- Opening Delimiter -
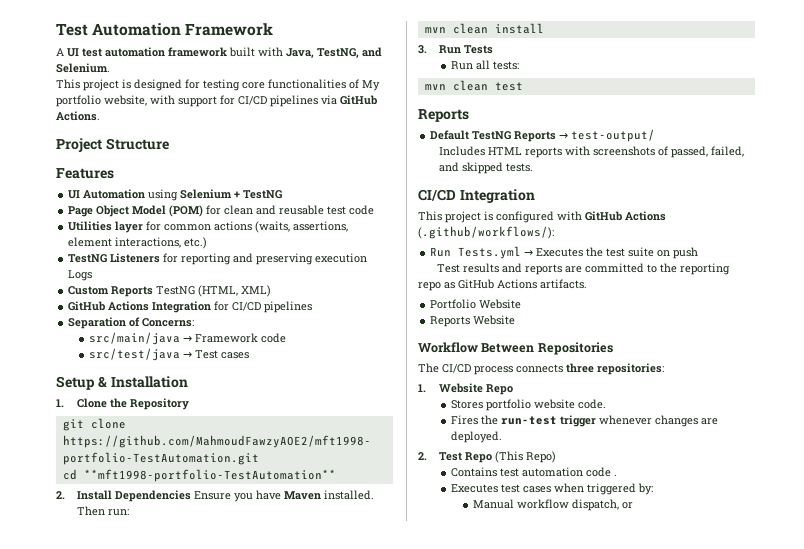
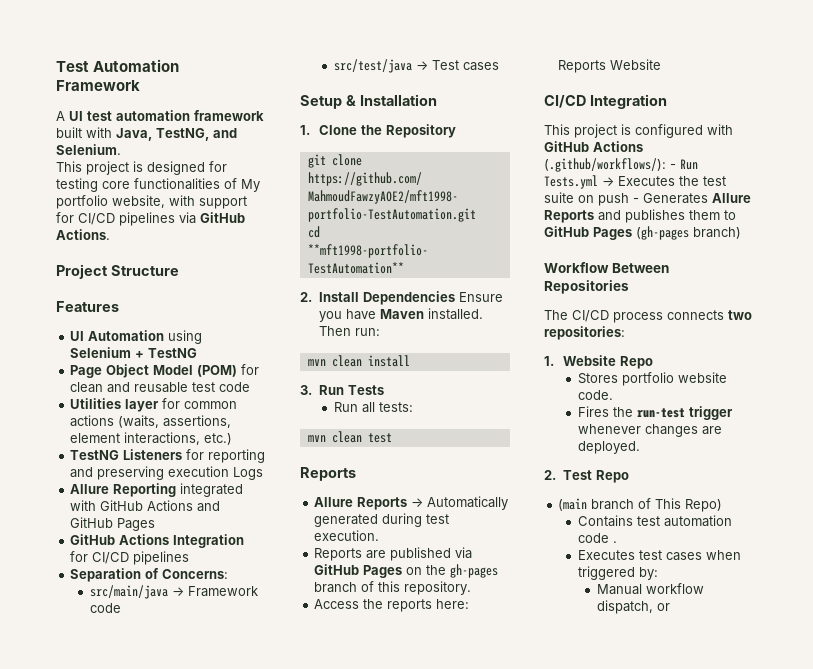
- Custom Reports TestNG (HTML, XML)
+ Allure Reporting integrated with GitHub Actions and GitHub Pages
- Default TestNG Reports → test-output/
- Includes HTML reports with screenshots of passed, failed, and skipped tests.
+ Allure Reports → Automatically generated during test execution.
+ Reports are published via GitHub Pages on the gh-pages branch of this repository.
+ Access the reports here: Reports Website
- This project is configured with GitHub Actions (.github/workflows/):
- Run Tests.yml → Executes the test suite on push
- Test results and reports are committed to the reporting repo as GitHub Actions artifacts.
- Portfolio Website
- Reports Website
+ This project is configured with GitHub Actions (.github/workflows/): - Run Tests.yml → Executes the test suite on push - Generates Allure Reports and publishes them to GitHub Pages (gh-pages branch)
- The CI/CD process connects three repositories:
+ The CI/CD process connects two repositories:
- 2. Test Repo (This Repo)
+ 2. Test Repo
+ (main branch of This Repo)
- Closing Delimiter -
TASK GOAL:
Lines holding the string "Allure" are the answer; copy each one from the listing above.

REPLY TO THE TASK:
+ Allure Reporting integrated with GitHub Actions and GitHub Pages
+ Allure Reports → Automatically generated during test execution.
+ This project is configured with GitHub Actions (.github/workflows/): - Run Tests.yml → Executes the test suite on push - Generates Allure Reports and publishes them to GitHub Pages (gh-pages branch)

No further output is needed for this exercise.